In the US, the decision to cancel the Keystone XL pipeline proposal may have been based on strong environmental arguments, but now it seems ill-timed. Measures to protect the environment are not good if they create strategic weaknesses that increase the possibility of conventional wars in Europe, leaving aside the large-scale radioactive contamination that would occur if neutron bombs or tactical nuclear weapons are used.

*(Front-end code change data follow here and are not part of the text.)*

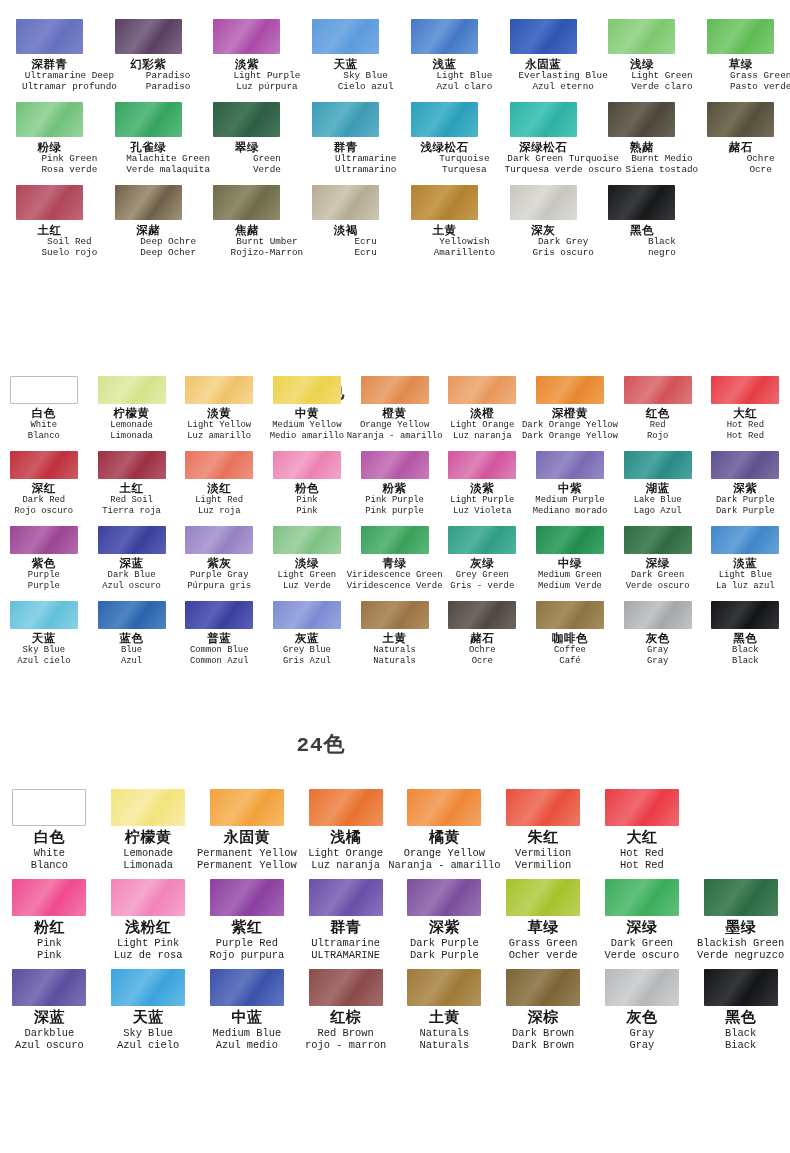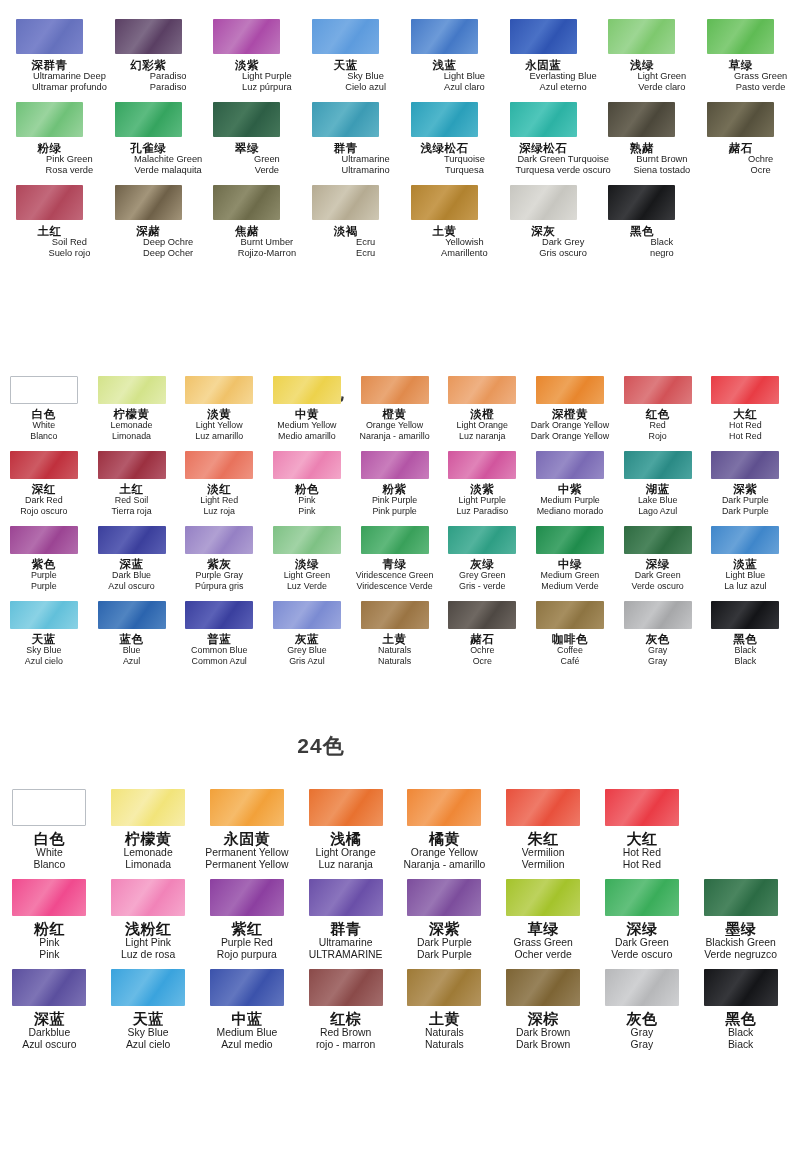--- a/index.html
+++ b/index.html
@@ -9,21 +9,21 @@
     width: 790px;
   }
   body {
     font-family: "Liberation Sans", "DejaVu Sans", sans-serif;
     color: #1c1c1c;
     width: 790px;
     min-height: 1153px;
     overflow: hidden;
   }
 
-  .sheet { width: 642px; }
+  .sheet { width: 642px; font-family: Liberation Mono, monospace; }
 
   
   .palette { display: block; width: 790px; }
 
   .prow {
     display: flex;
     width: 790px;
   }
 
   .cell {
@@ -181,21 +181,21 @@
         </div>
         <div class="cell">
           <div class="swatch" style="background: linear-gradient(125deg, rgb(44, 178, 164) 0%, rgb(79, 198, 186) 42%, rgb(44, 178, 164) 62%, rgb(79, 198, 186) 100%);"></div>
           <div class="cn">深绿松石</div>
           <div class="en">Dark Green Turquoise</div>
           <div class="es">Turquesa verde oscuro</div>
         </div>
         <div class="cell">
           <div class="swatch" style="background: linear-gradient(125deg, rgb(75, 71, 58) 0%, rgb(107, 102, 87) 42%, rgb(75, 71, 58) 62%, rgb(107, 102, 87) 100%);"></div>
           <div class="cn">熟赭</div>
-          <div class="en">Burnt Brown</div>
+          <div class="en">Burnt Medio</div>
           <div class="es">Siena tostado</div>
         </div>
         <div class="cell">
           <div class="swatch" style="background: linear-gradient(125deg, rgb(85, 80, 60) 0%, rgb(117, 111, 87) 42%, rgb(85, 80, 60) 62%, rgb(117, 111, 87) 100%);"></div>
           <div class="cn">赭石</div>
           <div class="en">Ochre</div>
           <div class="es">Ocre</div>
         </div>
       </div>
       <div class="prow">
@@ -331,21 +331,21 @@
         <div class="cell">
           <div class="swatch" style="background: linear-gradient(125deg, rgb(179, 85, 166) 0%, rgb(201, 125, 188) 42%, rgb(179, 85, 166) 62%, rgb(201, 125, 188) 100%);"></div>
           <div class="cn">粉紫</div>
           <div class="en">Pink Purple</div>
           <div class="es">Pink purple</div>
         </div>
         <div class="cell">
           <div class="swatch" style="background: linear-gradient(125deg, rgb(209, 85, 157) 0%, rgb(224, 131, 184) 42%, rgb(209, 85, 157) 62%, rgb(224, 131, 184) 100%);"></div>
           <div class="cn">淡紫</div>
           <div class="en">Light Purple</div>
-          <div class="es">Luz Paradiso</div>
+          <div class="es">Luz Violeta</div>
         </div>
         <div class="cell">
           <div class="swatch" style="background: linear-gradient(125deg, rgb(122, 106, 180) 0%, rgb(150, 138, 198) 42%, rgb(122, 106, 180) 62%, rgb(150, 138, 198) 100%);"></div>
           <div class="cn">中紫</div>
           <div class="en">Medium Purple</div>
           <div class="es">Mediano morado</div>
         </div>
         <div class="cell">
           <div class="swatch" style="background: linear-gradient(125deg, rgb(42, 138, 133) 0%, rgb(75, 165, 160) 42%, rgb(42, 138, 133) 62%, rgb(75, 165, 160) 100%);"></div>
           <div class="cn">湖蓝</div>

Steadfast Ukrainian resistance, swift and harsh economic and financial sanctions, and domestic opposition could yet force Putin to acknowledge that his decision to invade Ukraine was a spectacular miscalculation. But even if the current crisis abates, the horrific attack on Ukraine should remind even the most committed advocate for peace that the world can be harsh and unpredictable.

We all want lasting peace, but dispassionate discussions of how countries can achieve sustainable and equitable growth require reserving fiscal space—including emergency borrowing capacity—for the costs of protecting against external aggression.

Kenneth Rogoff He was Chief Economist of the International Monetary Fund, and is Professor of Economics and Public Policy at Harvard University.